At a very high level, it sounds like your workflow is

  • Download a copy of the server's current representation of the list of players
  • Make edits to your local copy
  • Request that the server modify it's copy of the resource to match yours.

That's right in the sweet spot of HTTP; the flow would normally look like:

GET /teams/myteam/players

// Make your local edits

PUT /teams/myteam/players

The fact that your local editor is just re-ordering the elements of the list isn't particularly important.

The important idea is that PUT has precisely the semantics that we want in the second request

The PUT method requests that the state of the target resource be created or replaced with the state defined by the representation enclosed in the request message payload. -- RFC 7231

HTTP PATCH is a different way of achieving the same result.

GET /teams/myteam/players

// Make your local edits
// Compute the patch-document that matches your edits

PATCH /teams/myteam/players

The basic idea -- change the server copy to match your local copy -- isn't changed. What changes is only the representation we send with the request to describe our changes; instead of sending a complete representation of the new version of the document, we only send a representation of the changes.

For example, if the list of players were a JSON document, then we might represent our changes using some generic standard like application/merge-patch+json or application/json-patch+json.

It is deliberate here that the target-uri of the PUT/PATCH request is an exact match to the target-uri used to GET the server representation; we do it that way to take advantage of the cache invalidation semantics that are built into HTTP.

0

Firstly PATCH is not universally supported - see https://restfulapi.net/http-methods/

I would lean towards using PUT instead of PATCH.

6
  • Also, try to avoid using plurals in your resource paths. The REST convention tends more towards singular nouns.
    – Carl
    Jan 24, 2020 at 11:57
  • In this case, with the team being the resource that is updated with a collection of Player objects?
    – Riaan Nel
    Jan 24, 2020 at 12:12
  • Yes. Try team/{teamname}/player/{playername}
    – Carl
    Jan 24, 2020 at 12:15
  • That's the catch though - I'm updating the sequence of players in a team. So I might update 10 players in one go, through a single post, where the 'number' (or order) of a player is the only field that changes.
    – Riaan Nel
    Jan 24, 2020 at 12:19
  • 1
    I could, but what it one of the updates fails for any reason? Those individual calls won't be in a single transaction, so my team will end up in a bad state where it no longer resembles what's on the user interface when the user hits the 'Save' button.
    – Riaan Nel
    Jan 24, 2020 at 12:31
0

How is the following idea? (I think this is wholly or partially mentioned in some of the previous answers)

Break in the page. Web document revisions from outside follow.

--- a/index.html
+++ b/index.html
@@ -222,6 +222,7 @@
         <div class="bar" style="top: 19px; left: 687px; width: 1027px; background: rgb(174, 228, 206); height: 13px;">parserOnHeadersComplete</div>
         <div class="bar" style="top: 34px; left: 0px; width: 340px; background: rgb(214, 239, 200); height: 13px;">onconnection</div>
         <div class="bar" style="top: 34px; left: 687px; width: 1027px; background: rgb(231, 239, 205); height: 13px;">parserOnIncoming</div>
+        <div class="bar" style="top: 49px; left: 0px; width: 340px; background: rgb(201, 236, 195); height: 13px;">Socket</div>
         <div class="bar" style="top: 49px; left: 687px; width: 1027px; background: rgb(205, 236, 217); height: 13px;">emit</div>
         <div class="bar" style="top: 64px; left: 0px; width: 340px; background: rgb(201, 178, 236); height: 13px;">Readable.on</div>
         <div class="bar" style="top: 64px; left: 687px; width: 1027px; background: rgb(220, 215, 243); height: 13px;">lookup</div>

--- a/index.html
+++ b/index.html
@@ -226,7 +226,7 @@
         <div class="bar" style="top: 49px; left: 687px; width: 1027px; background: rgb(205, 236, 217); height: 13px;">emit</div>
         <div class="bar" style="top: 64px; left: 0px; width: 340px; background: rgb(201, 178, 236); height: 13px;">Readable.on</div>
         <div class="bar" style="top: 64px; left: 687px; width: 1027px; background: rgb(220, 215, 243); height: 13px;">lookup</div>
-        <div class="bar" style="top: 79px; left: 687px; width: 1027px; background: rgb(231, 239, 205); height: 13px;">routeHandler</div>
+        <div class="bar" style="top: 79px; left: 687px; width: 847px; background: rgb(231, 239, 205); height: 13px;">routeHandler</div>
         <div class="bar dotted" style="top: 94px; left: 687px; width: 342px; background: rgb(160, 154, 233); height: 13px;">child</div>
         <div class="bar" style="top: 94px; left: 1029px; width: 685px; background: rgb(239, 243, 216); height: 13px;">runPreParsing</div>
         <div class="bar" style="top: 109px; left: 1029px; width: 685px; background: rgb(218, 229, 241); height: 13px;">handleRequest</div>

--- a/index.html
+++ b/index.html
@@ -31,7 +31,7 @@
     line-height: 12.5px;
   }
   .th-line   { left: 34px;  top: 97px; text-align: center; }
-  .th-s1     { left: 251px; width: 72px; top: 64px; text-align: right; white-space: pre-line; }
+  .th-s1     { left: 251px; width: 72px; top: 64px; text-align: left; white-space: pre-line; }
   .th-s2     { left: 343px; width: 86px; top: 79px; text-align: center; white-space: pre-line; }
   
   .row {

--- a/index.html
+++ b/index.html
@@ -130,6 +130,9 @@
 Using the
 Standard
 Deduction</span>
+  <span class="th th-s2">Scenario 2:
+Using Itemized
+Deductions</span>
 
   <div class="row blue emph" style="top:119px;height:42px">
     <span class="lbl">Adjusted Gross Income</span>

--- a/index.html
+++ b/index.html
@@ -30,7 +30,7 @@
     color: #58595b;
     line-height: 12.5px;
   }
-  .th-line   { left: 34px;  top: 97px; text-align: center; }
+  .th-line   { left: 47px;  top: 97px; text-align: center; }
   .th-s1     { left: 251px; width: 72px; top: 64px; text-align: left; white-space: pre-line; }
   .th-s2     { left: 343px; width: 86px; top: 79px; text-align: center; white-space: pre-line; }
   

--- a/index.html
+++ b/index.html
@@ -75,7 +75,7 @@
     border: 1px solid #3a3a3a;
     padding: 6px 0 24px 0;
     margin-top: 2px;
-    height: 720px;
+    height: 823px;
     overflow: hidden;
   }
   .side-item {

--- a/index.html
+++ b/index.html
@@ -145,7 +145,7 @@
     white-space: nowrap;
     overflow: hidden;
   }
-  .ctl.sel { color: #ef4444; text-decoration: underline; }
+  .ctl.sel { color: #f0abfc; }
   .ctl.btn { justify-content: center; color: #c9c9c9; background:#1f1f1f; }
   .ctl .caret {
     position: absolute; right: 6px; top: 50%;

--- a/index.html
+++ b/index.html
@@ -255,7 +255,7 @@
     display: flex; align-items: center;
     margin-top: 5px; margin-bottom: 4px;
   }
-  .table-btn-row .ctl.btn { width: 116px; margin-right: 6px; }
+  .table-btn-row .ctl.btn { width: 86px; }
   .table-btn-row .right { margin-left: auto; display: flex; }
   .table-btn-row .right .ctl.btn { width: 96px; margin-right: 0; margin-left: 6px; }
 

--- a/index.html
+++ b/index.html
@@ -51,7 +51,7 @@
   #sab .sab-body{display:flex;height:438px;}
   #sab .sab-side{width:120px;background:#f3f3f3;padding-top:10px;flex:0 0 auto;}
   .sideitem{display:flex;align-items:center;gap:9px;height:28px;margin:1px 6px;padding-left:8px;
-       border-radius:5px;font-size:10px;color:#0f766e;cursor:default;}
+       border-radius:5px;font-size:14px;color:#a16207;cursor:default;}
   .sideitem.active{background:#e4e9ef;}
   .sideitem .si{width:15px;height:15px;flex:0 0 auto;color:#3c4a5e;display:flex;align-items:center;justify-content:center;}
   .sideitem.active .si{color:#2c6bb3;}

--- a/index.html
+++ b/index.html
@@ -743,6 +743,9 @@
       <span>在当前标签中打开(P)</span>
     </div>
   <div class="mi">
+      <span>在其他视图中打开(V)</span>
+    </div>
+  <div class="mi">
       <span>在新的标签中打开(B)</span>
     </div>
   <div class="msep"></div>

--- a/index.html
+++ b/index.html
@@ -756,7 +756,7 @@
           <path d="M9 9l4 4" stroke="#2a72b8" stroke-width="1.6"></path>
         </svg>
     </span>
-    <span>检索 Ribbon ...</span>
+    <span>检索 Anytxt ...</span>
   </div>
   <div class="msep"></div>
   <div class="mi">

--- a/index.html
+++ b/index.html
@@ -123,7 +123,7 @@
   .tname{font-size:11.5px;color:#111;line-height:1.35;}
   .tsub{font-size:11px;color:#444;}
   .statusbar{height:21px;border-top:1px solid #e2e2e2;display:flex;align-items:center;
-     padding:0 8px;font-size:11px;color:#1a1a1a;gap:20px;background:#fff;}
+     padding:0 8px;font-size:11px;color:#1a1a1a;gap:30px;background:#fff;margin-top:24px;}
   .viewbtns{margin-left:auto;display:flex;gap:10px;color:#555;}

We can have a new endpoint "/teams/{myteam}/player_positions"

  1. lets think of it as an end-point w/ the sole responsibility of keeping the sequence/order of the players records. it should have 2 fields: id and players_value_ref_id:
  2. we can change the position of existing "player record", by placing it (referencing it) in a different "player_positions record"
  3. changing a "player_positions record" will implicitly change the positions of all the following records:

lets look at the following examples, assuming the initial ordering in example 1, lets follow the actions and results

Example 1:

GET /teams/myteam/player_positions/

RESPONSE:
{
  {
    "id": 1
    "players_value_ref_id": "bob"
  },
  {
    "id": 2
    "players_value_ref_id": "foo"
  },
  {
    "id": 3
    "players_value_ref_id": "bazbar"
  }
}

Example 2:

GET /teams/myteam/player_positions/1

RESPONSE:
{
  "id": 1
  "players_value_ref_id": "bob"
}

Example 3:

PUT /teams/myteam/player_positions/2
{
  "players_value_ref_id": "bazbar"
}

Example 4:

GET /teams/myteam/player_positions/

RESPONSE:
{
  {
    "id": 1
    "players_value_ref_id": "bob"
  },
  {
    "id": 2
    "players_value_ref_id": "bazbar"
  },
  {
    "id": 3
    "players_value_ref_id": "foo"
  }
}

How do you like it?!

PS

  1. of course we'll need some error handling and logic, like when user is placing a record to an out-of-bound record id...
  2. for mass re-ordering we can make use of PUT or PATCH directly to the parent record /teams/myteam/player_positions/, but we would avoid using such whenever possible.